3  Discussion 03: Visualizations, Data Types, Extending Tables (From Summer 2025)

Slides

In lecture, you have been introduced to various in Python such as integers, strings, and arrays. These data types are particularly important for manipulating and extracting useful information out of data, an important skill for data science. In this section, we’ll be analyzing some of the behavior that Python displays when dealing with particular data types.

3.1 Fun with Arrays

Suppose we have executed the following lines of code.
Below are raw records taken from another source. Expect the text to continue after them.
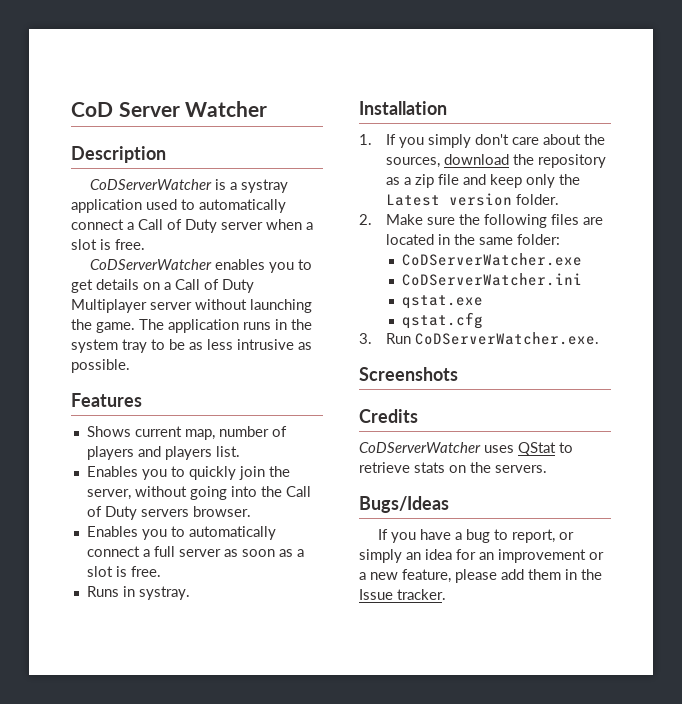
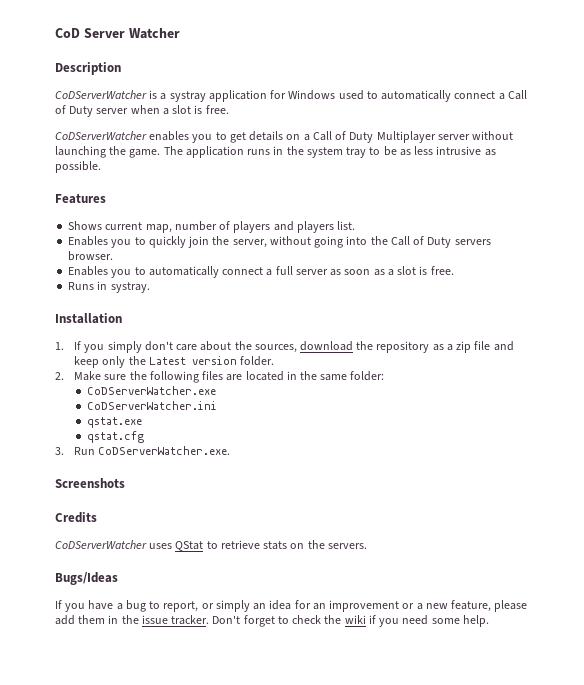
- CoDServerWatcher is a systray application used to automatically connect a Call of Duty server when a slot is free.
+ CoDServerWatcher is a systray application for Windows used to automatically connect a Call of Duty server when a slot is free.
- If you have a bug to report, or simply an idea for an improvement or a new feature, please add them in the Issue tracker.
+ If you have a bug to report, or simply an idea for an improvement or a new feature, please add them in the issue tracker. Don't forget to check the wiki if you need some help.

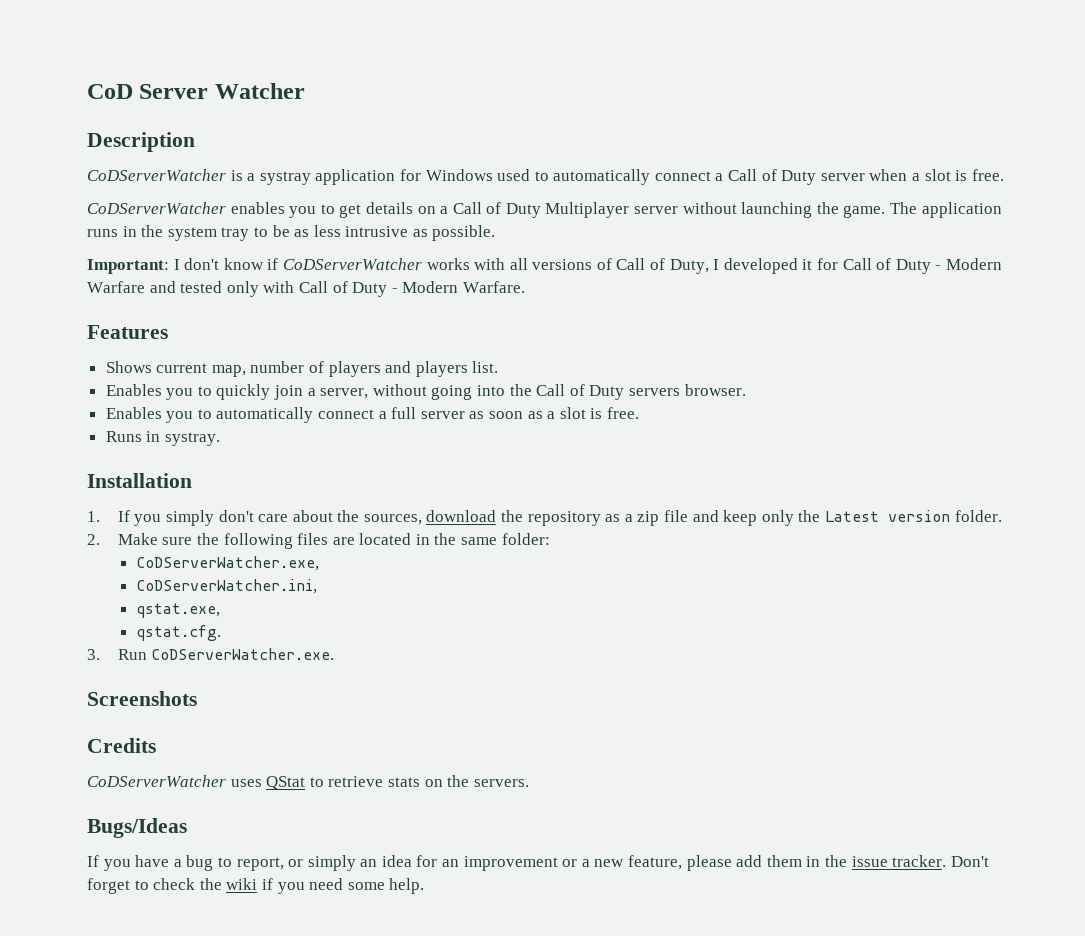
+ Important: I don't know if CoDServerWatcher works with all versions of Call of Duty, I developed it for Call of Duty - Modern Warfare and tested only with Call of Duty - Modern Warfare.
- Enables you to quickly join the server, without going into the Call of Duty servers browser.
+ Enables you to quickly join a server, without going into the Call of Duty servers browser.
- CoDServerWatcher.exe
- CoDServerWatcher.ini
- qstat.exe
- qstat.cfg
+ CoDServerWatcher.exe,
+ CoDServerWatcher.ini,
+ qstat.exe,
+ qstat.cfg.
Answer each question with the appropriate output associated with each line of code, or write ERROR if you think the operation is not possible.

Code
from datascience import *
import numpy as np
odd_array = make_array(1, 3, 5, 7)
even_array = np.arange(2, 10, 2)
an_array = make_array('1', '2', '3', '4')
Working with Arrays

Arrays in Python let us store and manipulate collections of values at once.

Key Idea

Before solving problems, always check:

  • What is stored in the array?
  • What type of object are you working with?
  • Which operations are valid for that type?

This prevents small mistakes from snowballing into bigger ones.


3.1.1 (a)

odd_array + even_array

Answer
odd_array + even_array
array([ 3,  7, 11, 15])

3.1.2 (b)

odd_array + an_array

Answer
odd_array + an_array
---------------------------------------------------------------------------
UFuncTypeError                            Traceback (most recent call last)
Cell In[4], line 1
----> 1 odd_array + an_array

UFuncTypeError: ufunc 'add' did not contain a loop with signature matching types (dtype('int64'), dtype('<U1')) -> None

3.1.3 (c)

odd_array * 3

Answer
odd_array * 3
array([ 3,  9, 15, 21])

3.1.4 (d)

(odd_array + 1) == even_array

Answer
(odd_array + 1) == even_array
array([ True,  True,  True,  True], dtype=bool)
Element-wise Operations

Array operations in Python are done element by element.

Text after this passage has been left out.